Python Packaging Strategy Discussion - Part 1

There’s certainly unfinished business in pip. It’s a software tool, it’s always going to have things to fix or improve.

Can you elaborate on what aspect of environment management is challenging to fit into pip?

In my opinion, if pip did the following:

  1. added support for PEP-582 (or venv-by-default)
  2. settled on a lockfile format
  3. supported a publish flow

Those items (along with existing functionality and ongoing improvements), would address ~90% of the requirements that I’ve encountered in projects as a python developer over the last 10 years.

Yes, it doesn’t solve everything. There’s still lots of challenges around native extensions, static metadata etc, but I would be very surprised if the reception from the community wasn’t warm with this simplification of the ecosystem.
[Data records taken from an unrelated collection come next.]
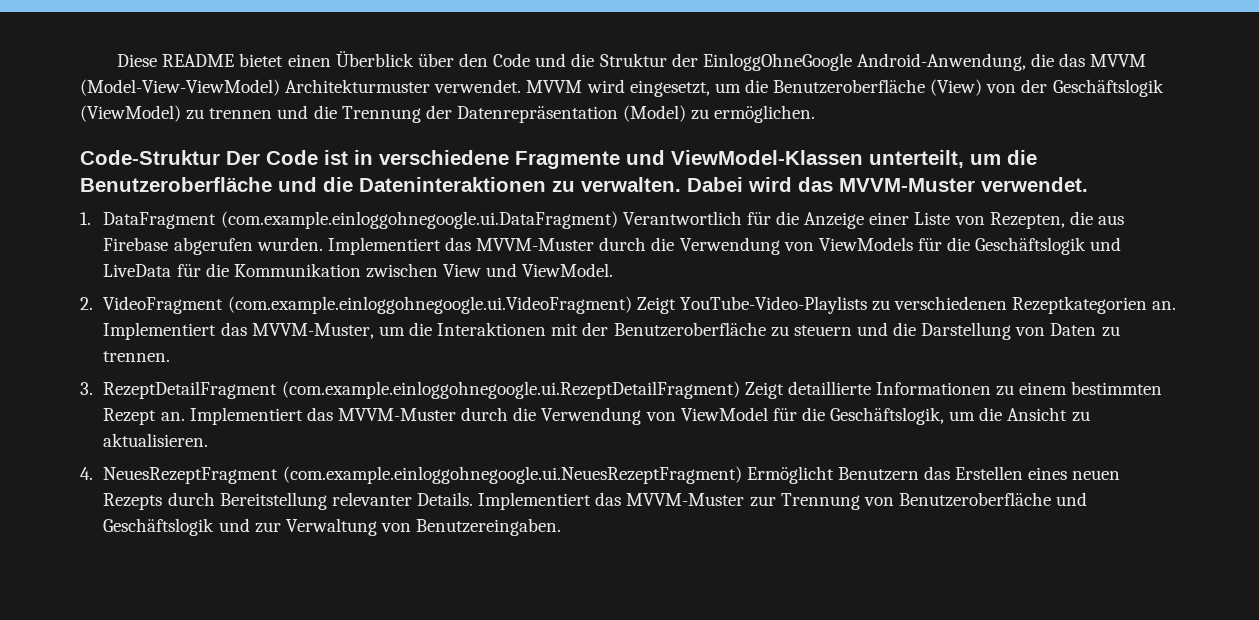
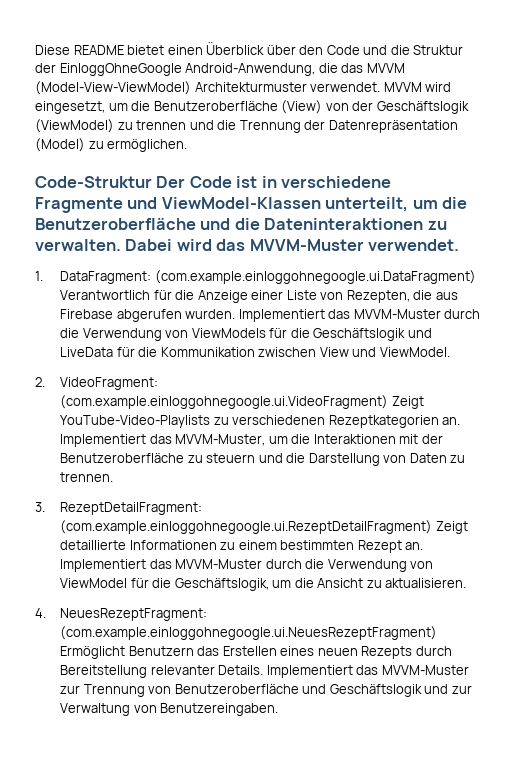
- 1. DataFragment (com.example.einloggohnegoogle.ui.DataFragment) Verantwortlich für die Anzeige einer Liste von Rezepten, die aus Firebase abgerufen wurden.
+ 1. DataFragment: (com.example.einloggohnegoogle.ui.DataFragment) Verantwortlich für die Anzeige einer Liste von Rezepten, die aus Firebase abgerufen wurden.
- 2. VideoFragment (com.example.einloggohnegoogle.ui.VideoFragment) Zeigt YouTube-Video-Playlists zu verschiedenen Rezeptkategorien an.
+ 2. VideoFragment: (com.example.einloggohnegoogle.ui.VideoFragment) Zeigt YouTube-Video-Playlists zu verschiedenen Rezeptkategorien an.
- 3. RezeptDetailFragment (com.example.einloggohnegoogle.ui.RezeptDetailFragment) Zeigt detaillierte Informationen zu einem bestimmten Rezept an.
+ 3. RezeptDetailFragment: (com.example.einloggohnegoogle.ui.RezeptDetailFragment) Zeigt detaillierte Informationen zu einem bestimmten Rezept an.
- 4. NeuesRezeptFragment (com.example.einloggohnegoogle.ui.NeuesRezeptFragment) Ermöglicht Benutzern das Erstellen eines neuen Rezepts durch Bereitstellung relevanter Details.
+ 4. NeuesRezeptFragment: (com.example.einloggohnegoogle.ui.NeuesRezeptFragment) Ermöglicht Benutzern das Erstellen eines neuen Rezepts durch Bereitstellung relevanter Details.

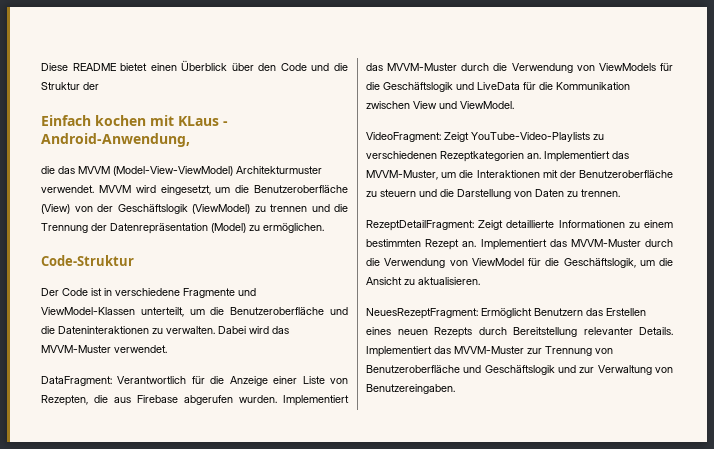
- Diese README bietet einen Überblick über den Code und die Struktur der EinloggOhneGoogle Android-Anwendung, die das MVVM (Model-View-ViewModel) Architekturmuster verwendet.
+ Diese README bietet einen Überblick über den Code und die Struktur der
+ Einfach kochen mit KLaus - Android-Anwendung,
+ die das MVVM (Model-View-ViewModel) Architekturmuster verwendet.
- Code-Struktur Der Code ist in verschiedene Fragmente und ViewModel-Klassen unterteilt, um die Benutzeroberfläche und die Dateninteraktionen zu verwalten.
+ Code-Struktur
+ Der Code ist in verschiedene Fragmente und ViewModel-Klassen unterteilt, um die Benutzeroberfläche und die Dateninteraktionen zu verwalten.
- 1. DataFragment: (com.example.einloggohnegoogle.ui.DataFragment) Verantwortlich für die Anzeige einer Liste von Rezepten, die aus Firebase abgerufen wurden.
+ DataFragment: Verantwortlich für die Anzeige einer Liste von Rezepten, die aus Firebase abgerufen wurden.
- 2. VideoFragment: (com.example.einloggohnegoogle.ui.VideoFragment) Zeigt YouTube-Video-Playlists zu verschiedenen Rezeptkategorien an.
+ VideoFragment: Zeigt YouTube-Video-Playlists zu verschiedenen Rezeptkategorien an.
- 3. RezeptDetailFragment: (com.example.einloggohnegoogle.ui.RezeptDetailFragment) Zeigt detaillierte Informationen zu einem bestimmten Rezept an.
+ RezeptDetailFragment: Zeigt detaillierte Informationen zu einem bestimmten Rezept an.
- 4. NeuesRezeptFragment: (com.example.einloggohnegoogle.ui.NeuesRezeptFragment) Ermöglicht Benutzern das Erstellen eines neuen Rezepts durch Bereitstellung relevanter Details.
+ NeuesRezeptFragment: Ermöglicht Benutzern das Erstellen eines neuen Rezepts durch Bereitstellung relevanter Details.

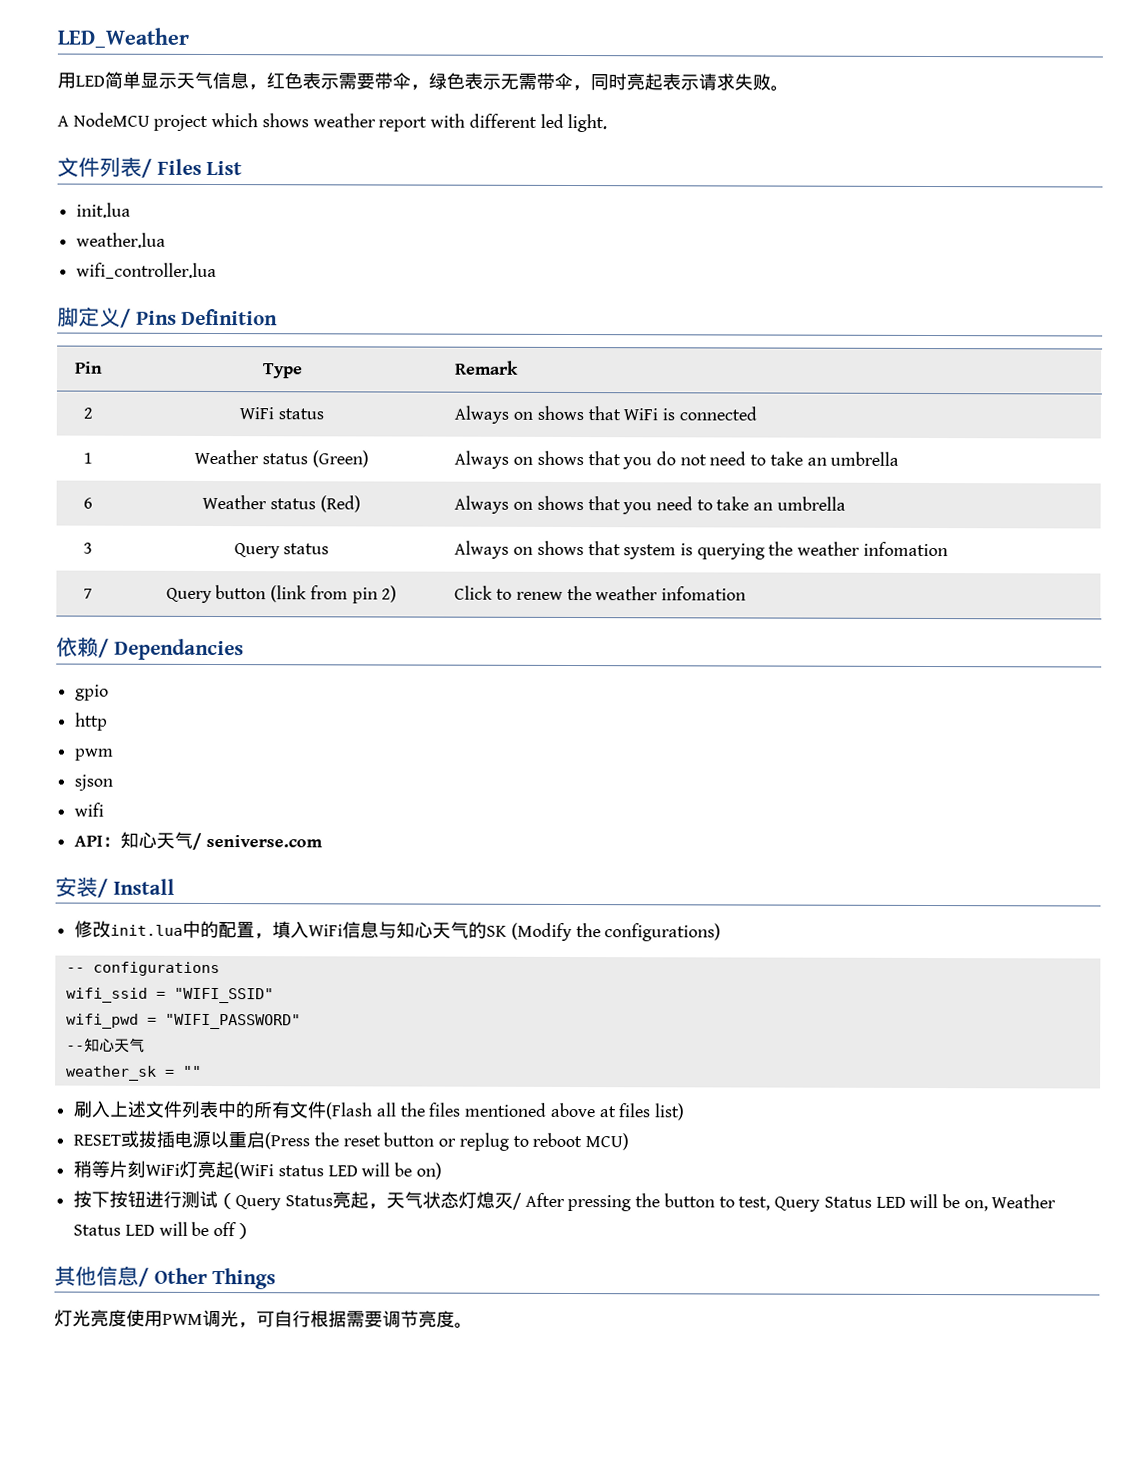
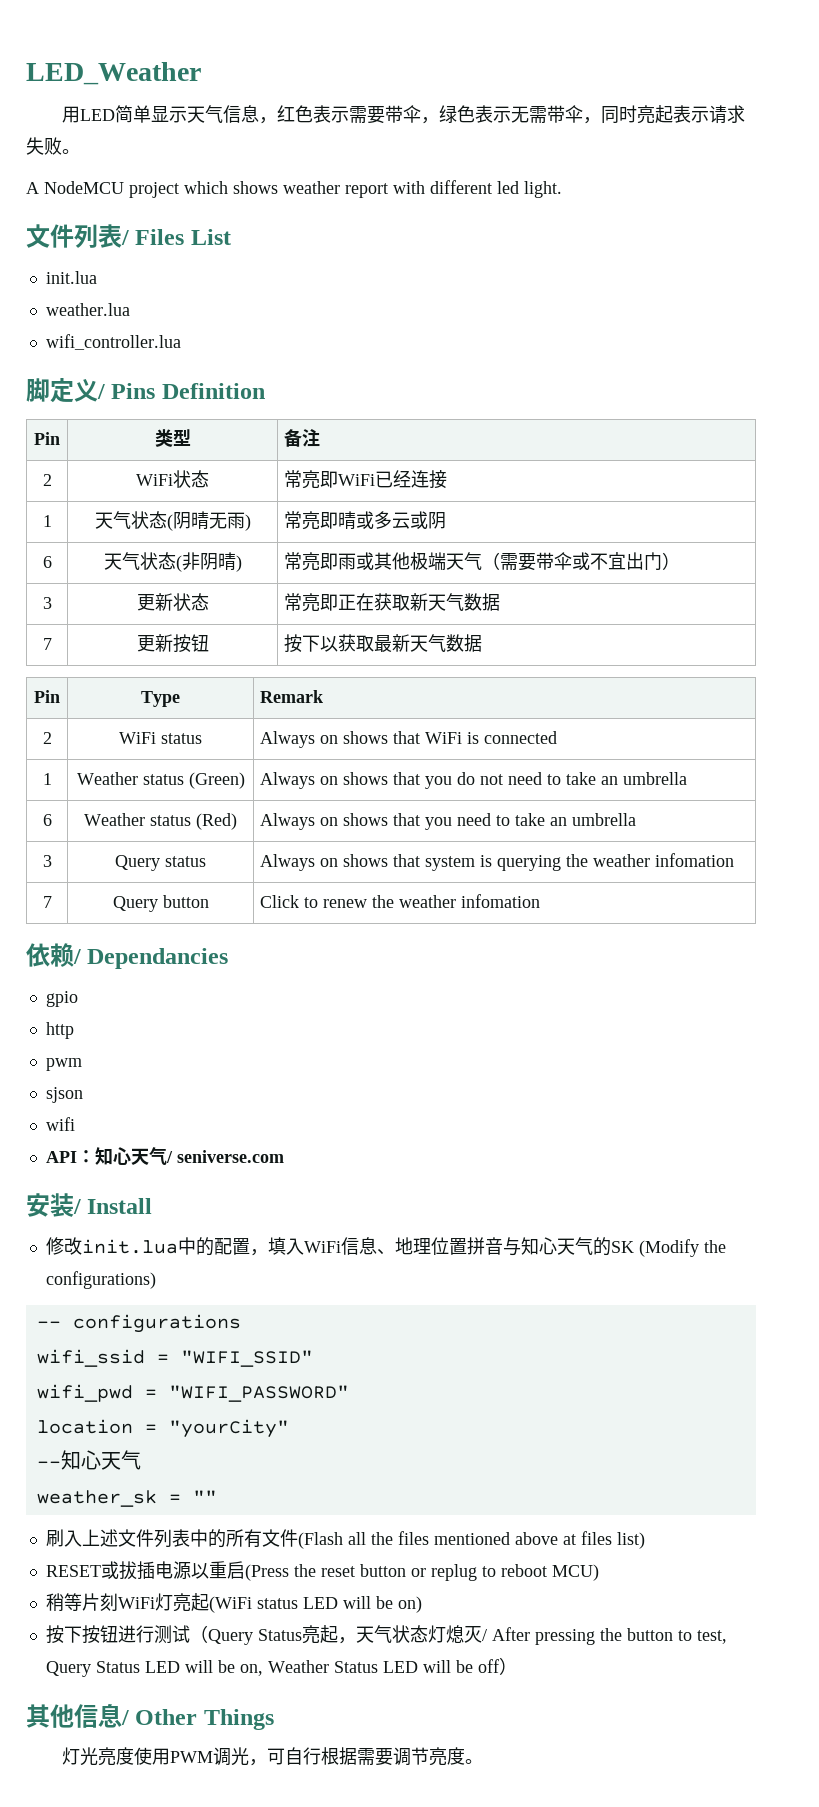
+ Pin | 类型 | 备注
+ 2 | WiFi状态 | 常亮即WiFi已经连接
+ 1 | 天气状态(阴晴无雨) | 常亮即晴或多云或阴
+ 6 | 天气状态(非阴晴) | 常亮即雨或其他极端天气（需要带伞或不宜出门）
+ 3 | 更新状态 | 常亮即正在获取新天气数据
+ 7 | 更新按钮 | 按下以获取最新天气数据
- 7 | Query button (link from pin 2) | Click to renew the weather infomation
+ 7 | Query button | Click to renew the weather infomation
- 修改init.lua中的配置，填入WiFi信息与知心天气的SK (Modify the configurations)
+ 修改init.lua中的配置，填入WiFi信息、地理位置拼音与知心天气的SK (Modify the configurations)
+ location = "yourCity"

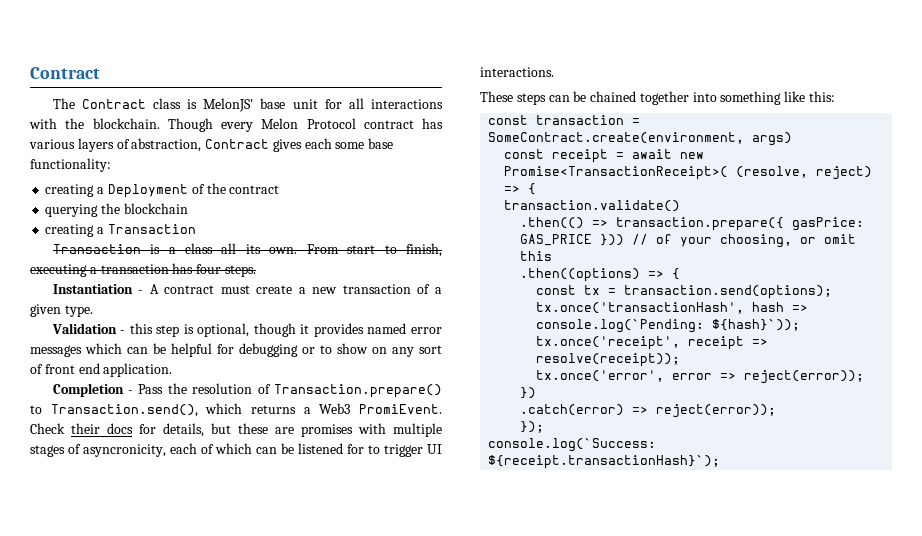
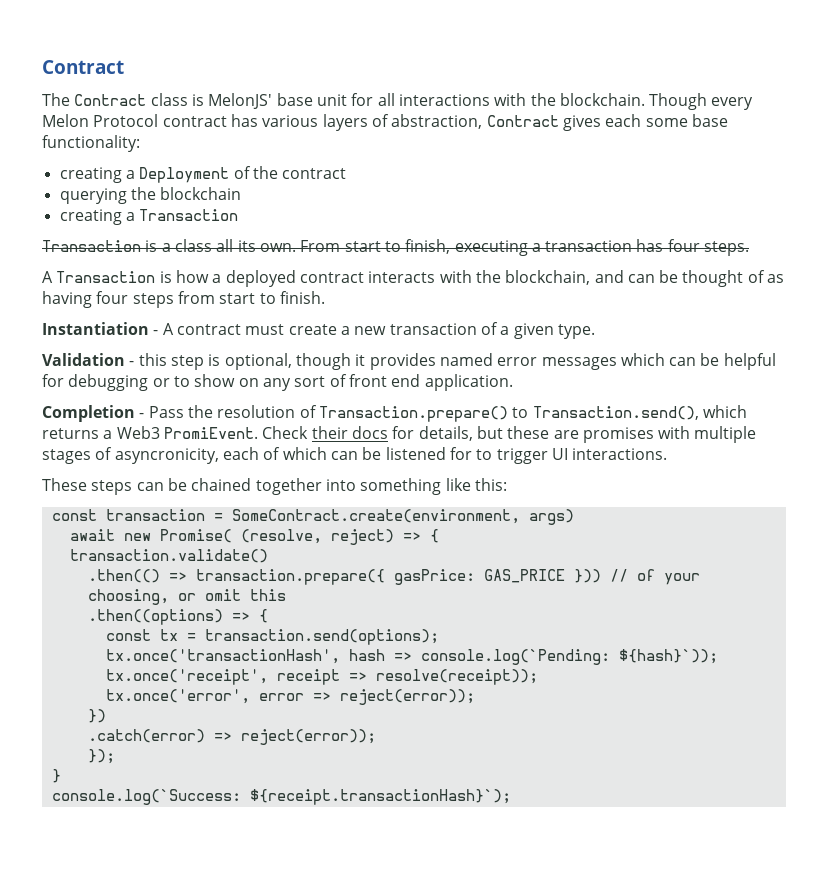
+ A Transaction is how a deployed contract interacts with the blockchain, and can be thought of as having four steps from start to finish.
- const receipt = await new Promise<TransactionReceipt>( (resolve, reject) => {
+ await new Promise( (resolve, reject) => {
+ }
It simplifies docs and concepts that users need to understand, it simplifies tools people need to install, it centralises effort of many of the leading experts in python packaging in the same project.

Yes, it won’t be easy. Yes, it’s a 180 degree pivot from the previous direction. However, I personally think it could be transformational if there was a consolidation of efforts behind a single tool after so many years of trying to increase the diversity of tools. To be clear, I think this ebb and flow is natural. But it’s clear from the survey and from most general python developers I speak to, that it’s possibly over corrected towards diversity and now there are too many choices with a dizzying number of PEP numbers that most users honestly don’t care about or understand.